When deciding to take up gardening, it is important to study and know your geographical area. Some vegetation simply can’t survive a northern winter. Contrarily, some plants can’t survive a Texas summer. As such, it is important to know where you are and what the plants that you intend on growing can handle.
For gardeners in colder climates who want to get their plants started in the outdoor garden a little early, use plastic milk jugs for mini-greenhouses. Cut the bottom off of a milk jug and place over the plant, pushing the jug into the ground enough to keep it in place. Remove the milk jug cap during sunny, but still somewhat chilly days to allow for some air circulation and replace the cap at night to keep the warmth in. When the days are a bit warmer, remove the jug during the day, only replacing it at night, and slowly let your plant acclimate to the weather.
Save money by drying the seeds from your annuals to plant next year. Petunias, zinnias and impatiens are just a few of the flowers from which it is easy to extract and save seeds. You will have to extract the seed pod from some flowers, and wait for it to split open. With others, such as marigolds, you will have to open the flower and extract the seeds yourself. After extracting the seeds, let them dry for at least a week. Place them in a jar with a rubber seal, and add silica gel pouches to keep them from absorbing moisture. Store them in a cool, dry location until you’re ready to plant them next year.
An excellent way to store the goodies from a homegrown garden is to freeze them in small batches. Using small sealable plastic bags and cutting small amounts of fresh vegetables every few days will help store the extras from the garden. Just bag and toss in the freezer and the packets can be added at any time to soups and pastas year round.

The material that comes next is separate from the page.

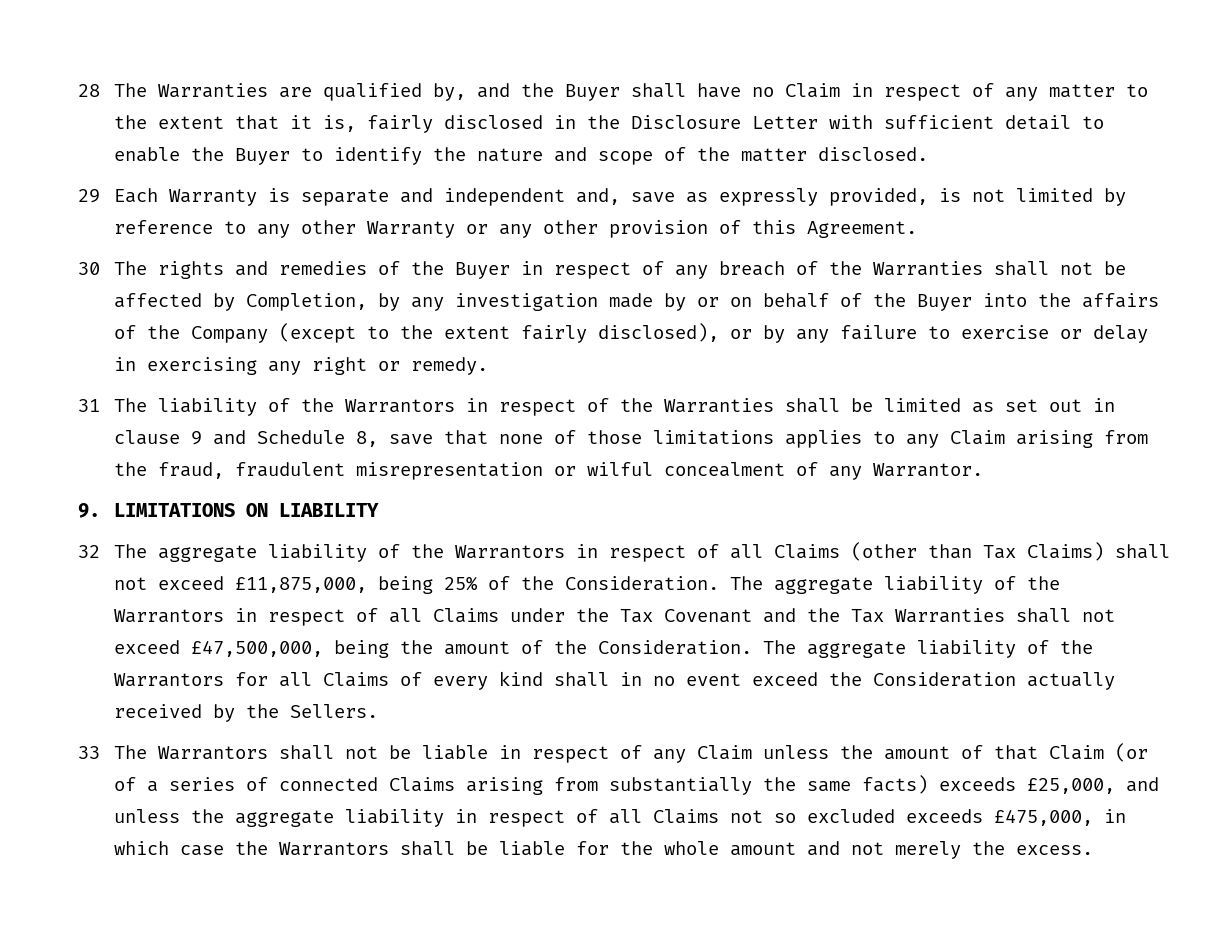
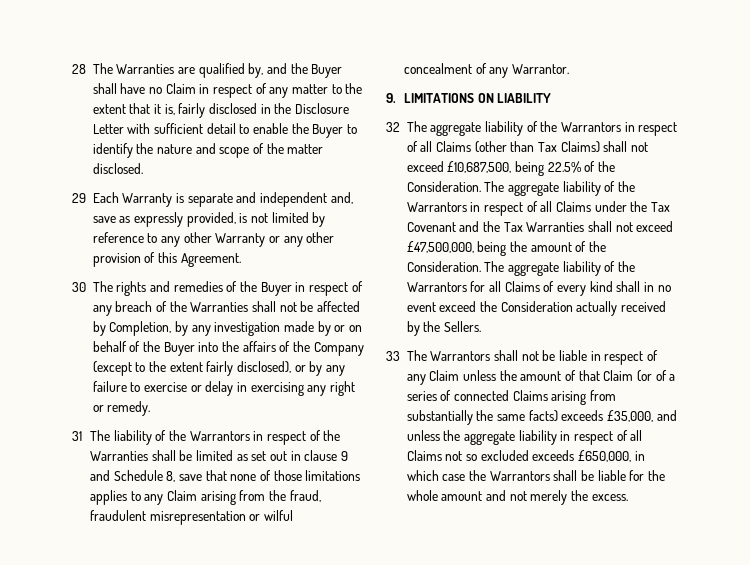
- 32 The aggregate liability of the Warrantors in respect of all Claims (other than Tax Claims) shall not exceed £11,875,000, being 25% of the Consideration.
+ 32 The aggregate liability of the Warrantors in respect of all Claims (other than Tax Claims) shall not exceed £10,687,500, being 22.5% of the Consideration.
- 33 The Warrantors shall not be liable in respect of any Claim unless the amount of that Claim (or of a series of connected Claims arising from substantially the same facts) exceeds £25,000, and unless the aggregate liability in respect of all Claims not so excluded exceeds £475,000, in which case the Warrantors shall be liable for the whole amount and not merely the excess.
+ 33 The Warrantors shall not be liable in respect of any Claim unless the amount of that Claim (or of a series of connected Claims arising from substantially the same facts) exceeds £35,000, and unless the aggregate liability in respect of all Claims not so excluded exceeds £650,000, in which case the Warrantors shall be liable for the whole amount and not merely the excess.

To cut down on the time you spend pruning and pulling weeds, make sure that all the tools you use are sharpened and cleaned. A dull or dirty tool will make basic gardening tasks much more challenging, and can significantly increase the work you have to put into your garden. Caring for your tools regularly is more than worth the effort it takes.
Fall is the time of year to start planting those bulbs that produce the beautiful flowers that herald the beginning of spring. These types of spring flowers are easy to grow and can reward you with many years of gorgeous blooms. These bulbs need to be planted a few weeks before the first hard freeze in order to get their root system growing so they can survive the cold winter.
Start your home organic garden today, and soon you’ll have plenty of delicious fresh produce, and the satisfaction of knowing that it came from plants you grew with your own hands. Don’t hesitate, use the information you’ve learned now to start building your own organic garden in your home!